Seelische Belastungen abbauen gegen Stress und Bluthochdruck
Den Stress in den Griff bekommen und gelassener werden – denn die Gesundheit geht vor. Hektik, Stress, Konfliktsituationen – seelische Belastungen sind im Berufs- und Alltagsleben häufig an der Tagesordnung. Aber: Sie treiben den Blutdruck in die Höhe und lassen das Herz schneller schlagen. Deshalb ist es wichtig, die Bremse zu ziehen und das Leben ein wenig ruhiger angehen zu lassen. Nehmen Sie sich mehr Zeit für sich selbst und schalten Sie öfter mal ab. Phasen der Anspannung sollten Sie immer Phasen der Entspannung folgen lassen. Es gibt eine Reihe kleiner Hilfen, die Streicheleinheiten für Ihre Seele sind:- Lernen Sie Techniken, die Ihnen helfen, bewusst zu entspannen, z. B. Autogenes Training, Atemübungen oder Yoga.
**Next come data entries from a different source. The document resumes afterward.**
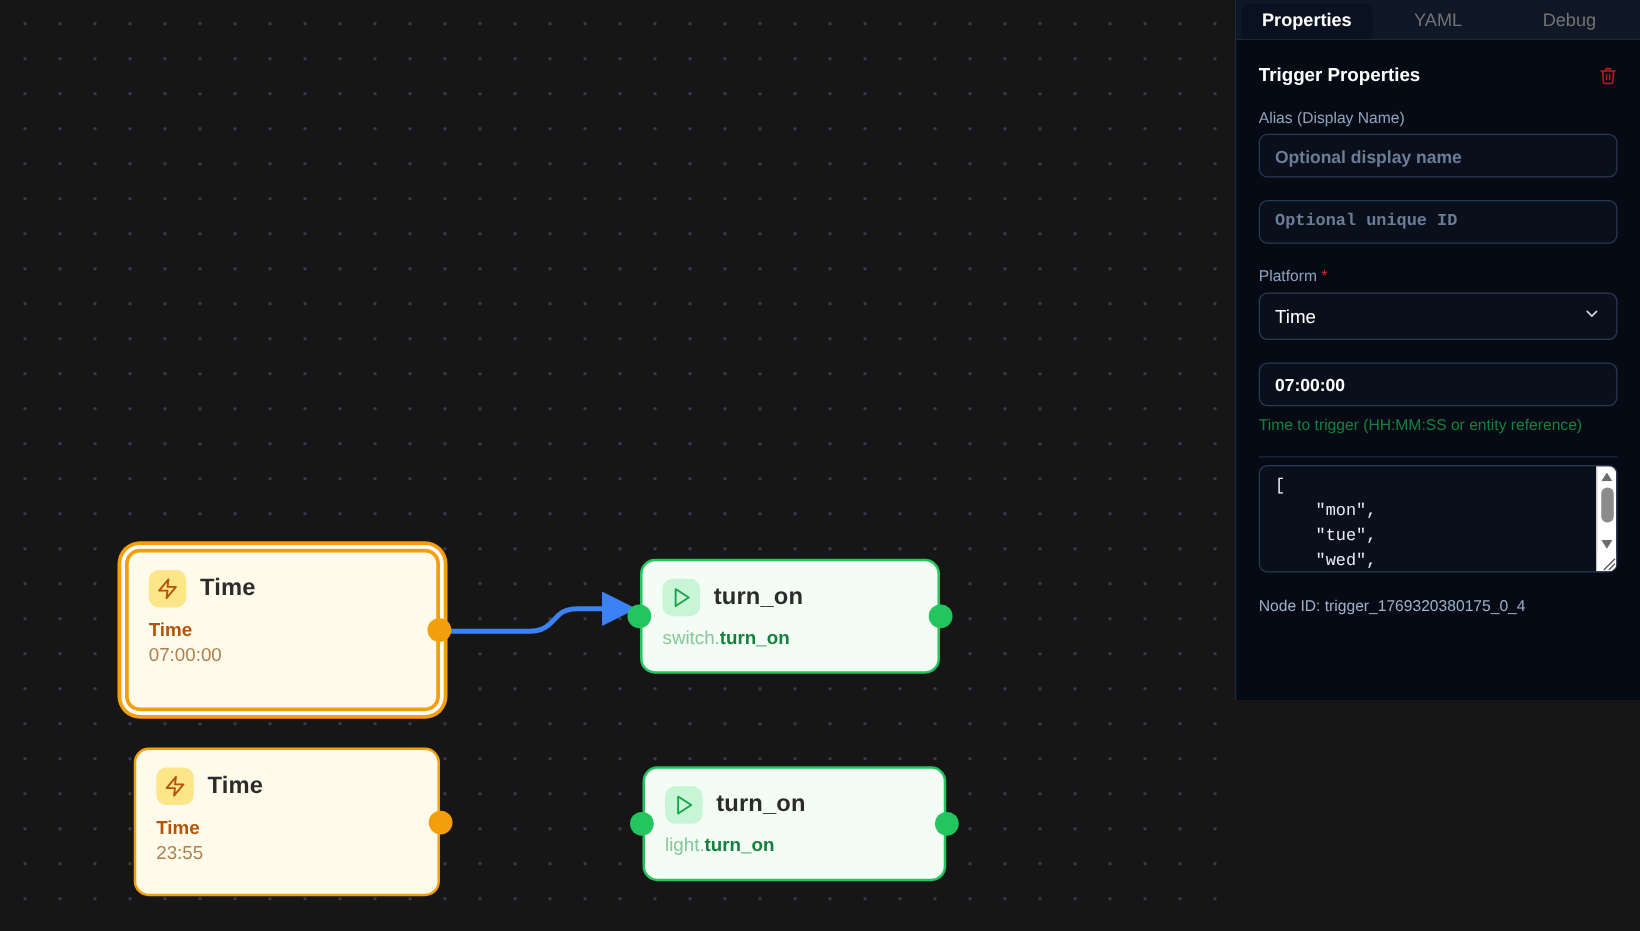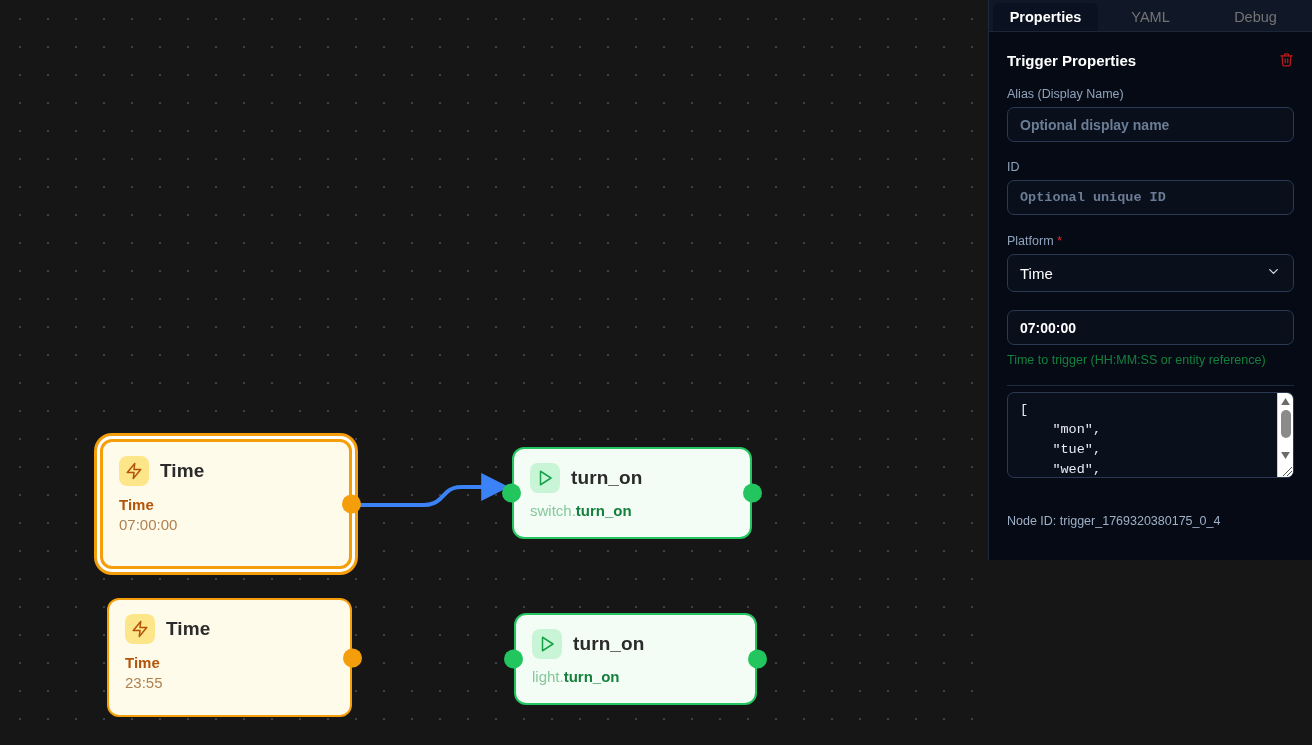"Trigger Properties" .panel-head { align-items: none -> center }
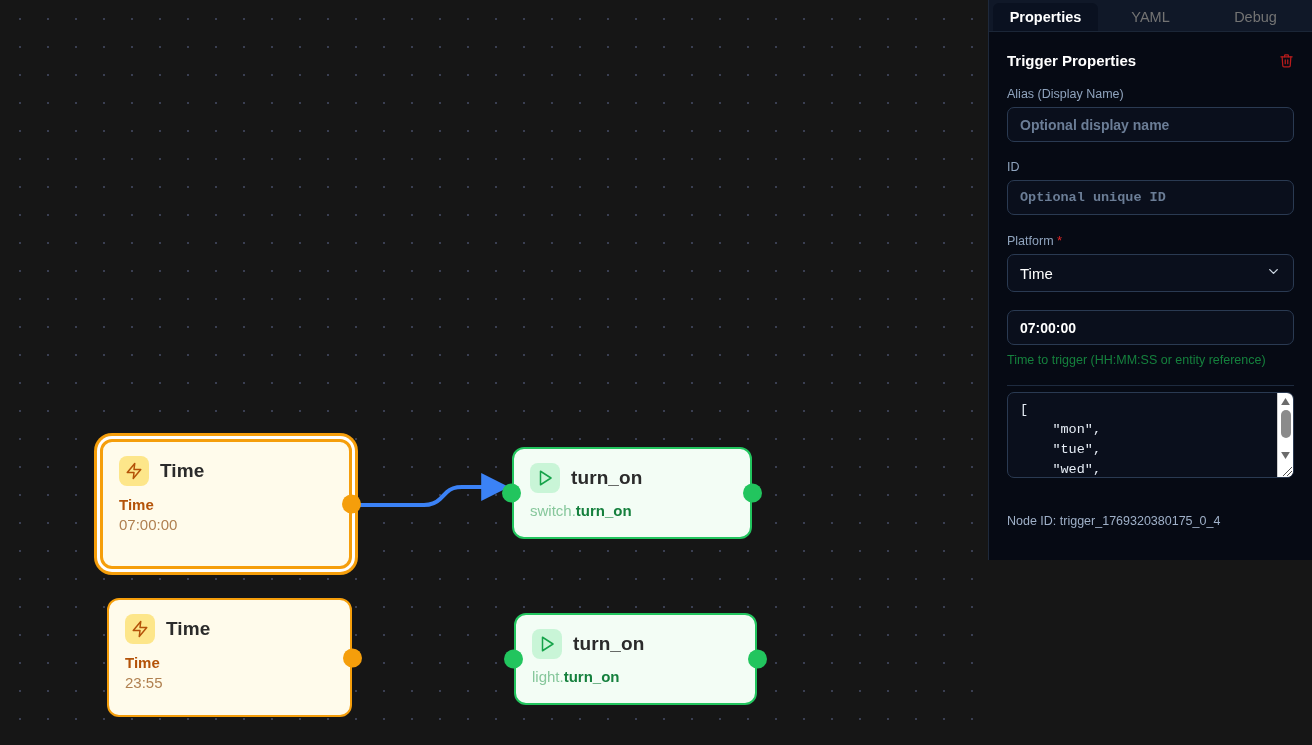"ID" div.field-label { html: <div>ID</div> -> none }
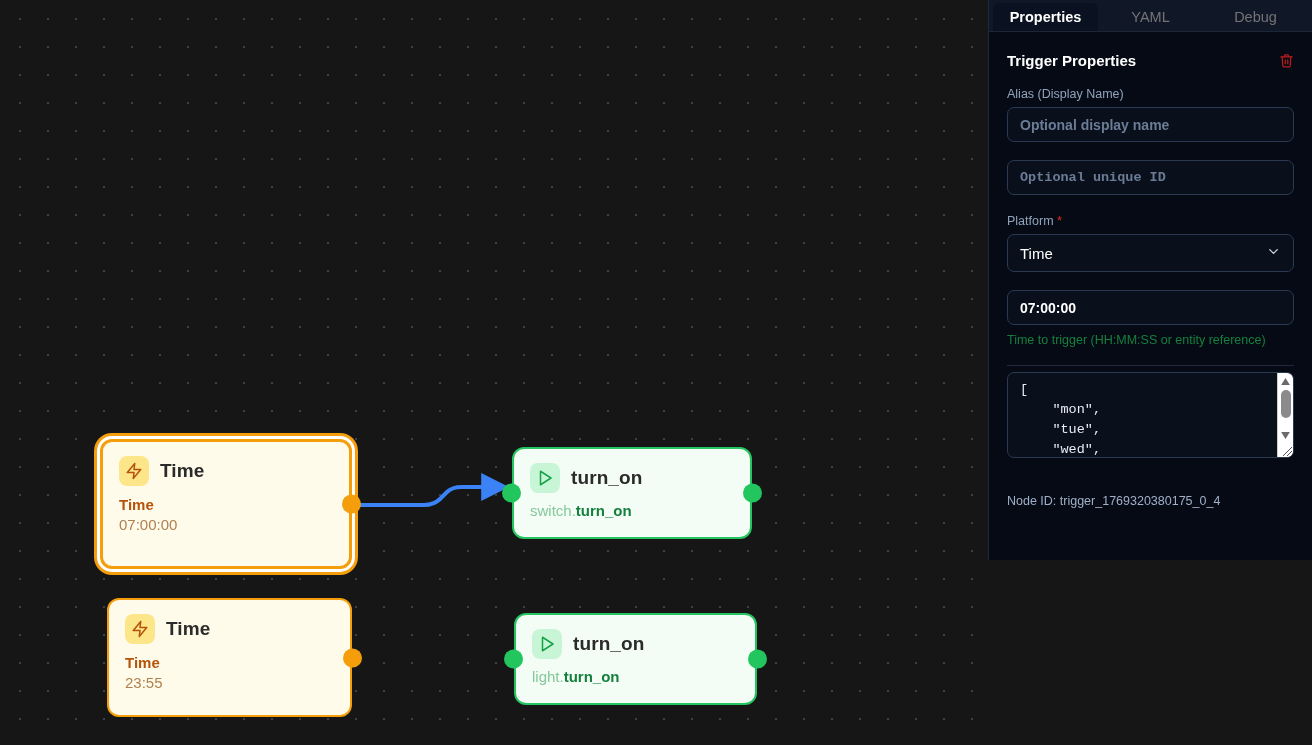"Node ID: trigger_1769320380175_0_4" .node-id { margin-top: 36px -> 20px }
Volkshochschulen, Krankenkassen und eine Reihe anderer Einrichtungen bieten preiswerte Kurse an.
- Legen Sie sich ein dickes Fell zu: Nehmen Sie sich nicht alles und jedes gleich zu Herzen.
- Wenn schon ärgern, dann aber richtig. Ein reinigendes Gewitter ist besser als ständig dicke Luft.
- Versuchen Sie, Probleme und Konflikte mit dem Verstand und nicht mit dem Gefühl zu lösen.
- Machen Sie nicht Urlaub auf Raten, sondern nehmen Sie ihn am Stück. In drei Wochen erholen Sie sich besser als in drei Tagen.
- Gehen Sie mal wieder in die Sauna – sofern Ihr Arzt nichts dagegen hat. Aber: nicht zu lange und aufs kalte Tauchbad verzichten.
- Gönnen Sie sich ausreichend Schlaf. Vor allem bei hohem Blutdruck ist eine ausgiebige Nachtruhe wichtig, denn normalerweise sinkt der Blutdruck im Schlaf.
- Auch körperliche Aktivitäten tragen dazu bei, Stress abzubauen.
- Lauschen Sie Ihrer Lieblingsmusik oder treffen Sie sich zu einem geselligen Beisammensein mit Freunden – auch das löst Spannungen und trägt zu mehr Ausgeglichenheit bei.
Risikofaktor Stress
Stress kann sich negativ auf die Blutdruckwerte auswirken. Wer ständig unter Strom steht, sollte auf die Bremse treten - der Gesundheit zuliebe. Ärger, Hektik, Überforderung, Lärm oder Angst - Dauerstress kann den Blutdruck in die Höhe treiben und damit auch einen bereits bestehenden Bluthochdruck verschlechtern. Dabei ist Stress an sich gar nichts Negatives. Er dient dem Menschen als Antrieb, um seine körperliche und geistige Leistungsfähigkeit zu erhalten bzw. zu verbessern (Eustress). Werden die Anforderungen allerdings zu groß und lassen sich auf Dauer nicht mehr bewältigen, hat Stress einen negativen Einfluss auf die Gesundheit (Disstress). Die jeweilige Belastbarkeitsgrenze ist individuell verschieden. Was den einen total stresst, spornt den anderen dagegen nur an.Bei jeder Stresssituation läuft in unserem Körper ein Reiz-Reaktions-Schema ab. Energiereserven werden kurzfristig in Form von Zucker mobilisiert und das Reaktionsvermögen stark erhöht. Ein Mechanismus, der unseren Urahnen zum Überleben diente, um in bedrohlichen Situationen zu kämpfen oder zu fliehen:
- Das Vegetative (willentlich nicht beeinflussbare) Nervensystem wird aktiviert.
- Der Stoffwechsel wird angekurbelt, und die Nebennieren schütten die Stresshormone Adrenalin und Noradrenalin aus.